Could the data below be retyped exactly, without its pictures?

(MATERIAL SUPPLIED Opens)

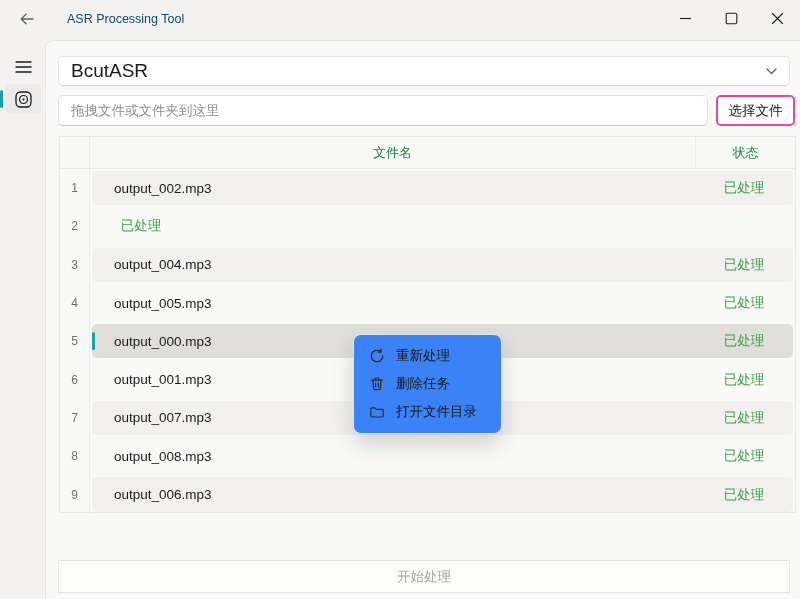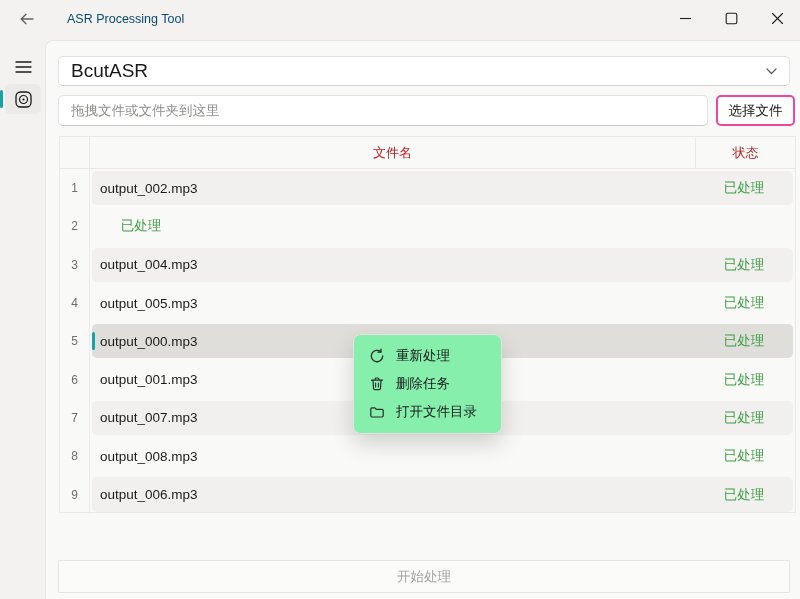--- a/index.html
+++ b/index.html
@@ -56,7 +56,7 @@
   .ftable { position:absolute; left:13px; top:95px; width:737px; height:377px;
             border:1px solid #eae9e7; background:transparent; }
   .thead { display:flex; height:32px; border-bottom:1px solid #e9e8e6;
-           font-size:13px; color:#b91c1c; align-items:center; }
+           font-size:13px; color:#15803d; align-items:center; }
   .th-num { width:30px; height:100%; border-right:1px solid #eceae8; }
   .th-name { flex:1; text-align:center; }
   .th-status { width:100px; height:100%; border-left:1px solid #eceae8;

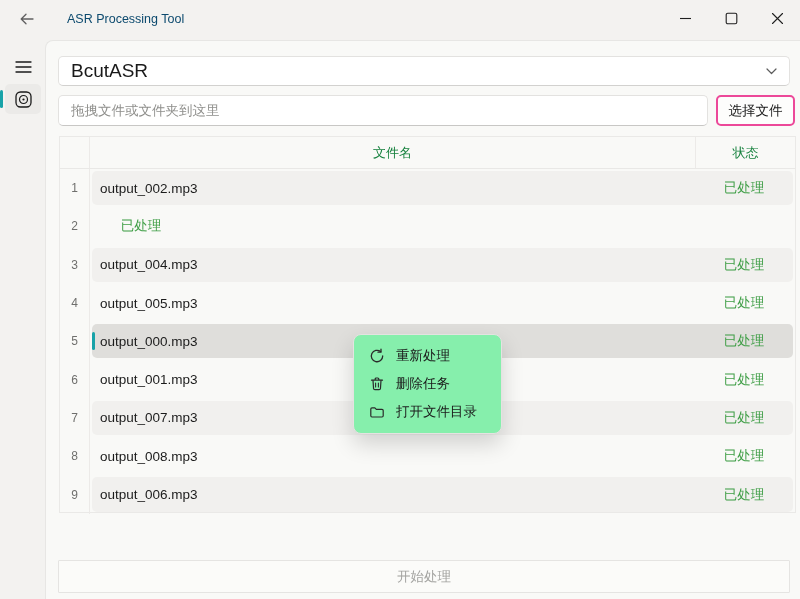--- a/index.html
+++ b/index.html
@@ -72,7 +72,7 @@
   .pill { display:none; position:absolute; left:0; top:50%; transform:translateY(-50%);
           width:3px; height:18px; border-radius:2px; background:var(--accent); }
   .stripe.sel .pill { display:block; }
-  .fname { flex:1; margin-left:8px; font-size:13.5px; color:#1b1b1b; }
+  .fname { flex:1; margin-left:22px; font-size:13.5px; color:#1b1b1b; }
   .fstatus { width:98px; text-align:center; font-size:13.5px; color:var(--green); }
 
   

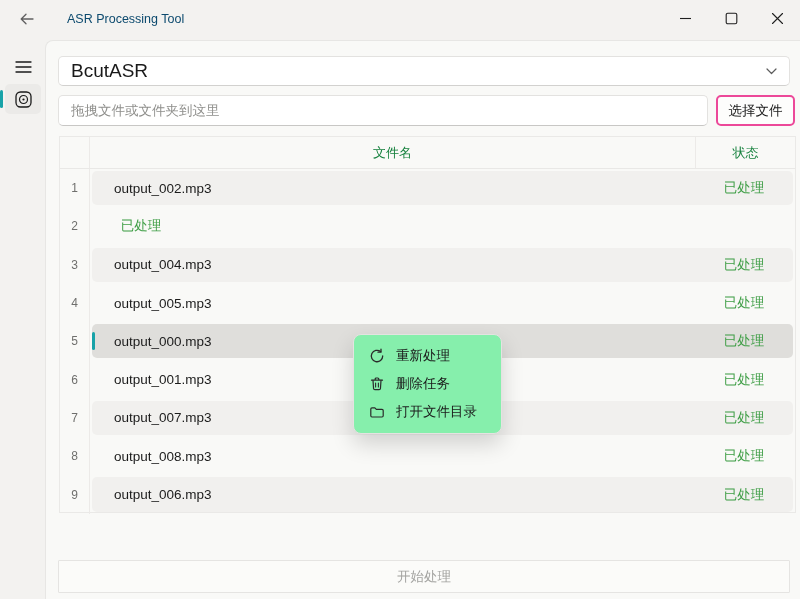--- a/index.html
+++ b/index.html
@@ -83,7 +83,7 @@
 
   
   .ctx-menu { position:absolute; left:353px; top:334px; width:149px;
-              background:#86efac; border:1px solid #e4e3e1; border-radius:8px;
+              background:#3b82f6; border:1px solid #e4e3e1; border-radius:8px;
               padding:7px 0; box-shadow:0 10px 22px rgba(0,0,0,.16); }
   .ctx-item { height:28px; display:flex; align-items:center; gap:11px;
               padding:0 10px 0 15px; font-size:13.5px; color:#1a1a1a; }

(MATERIAL SUPPLIED Closes)

SOLUTION TO THIS TASK:
--- a/index.html
+++ b/index.html
@@ -56,7 +56,7 @@
   .ftable { position:absolute; left:13px; top:95px; width:737px; height:377px;
             border:1px solid #eae9e7; background:transparent; }
   .thead { display:flex; height:32px; border-bottom:1px solid #e9e8e6;
-           font-size:13px; color:#b91c1c; align-items:center; }
+           font-size:13px; color:#15803d; align-items:center; }
   .th-num { width:30px; height:100%; border-right:1px solid #eceae8; }
   .th-name { flex:1; text-align:center; }
   .th-status { width:100px; height:100%; border-left:1px solid #eceae8;

--- a/index.html
+++ b/index.html
@@ -72,7 +72,7 @@
   .pill { display:none; position:absolute; left:0; top:50%; transform:translateY(-50%);
           width:3px; height:18px; border-radius:2px; background:var(--accent); }
   .stripe.sel .pill { display:block; }
-  .fname { flex:1; margin-left:8px; font-size:13.5px; color:#1b1b1b; }
+  .fname { flex:1; margin-left:22px; font-size:13.5px; color:#1b1b1b; }
   .fstatus { width:98px; text-align:center; font-size:13.5px; color:var(--green); }
 
   

--- a/index.html
+++ b/index.html
@@ -83,7 +83,7 @@
 
   
   .ctx-menu { position:absolute; left:353px; top:334px; width:149px;
-              background:#86efac; border:1px solid #e4e3e1; border-radius:8px;
+              background:#3b82f6; border:1px solid #e4e3e1; border-radius:8px;
               padding:7px 0; box-shadow:0 10px 22px rgba(0,0,0,.16); }
   .ctx-item { height:28px; display:flex; align-items:center; gap:11px;
               padding:0 10px 0 15px; font-size:13.5px; color:#1a1a1a; }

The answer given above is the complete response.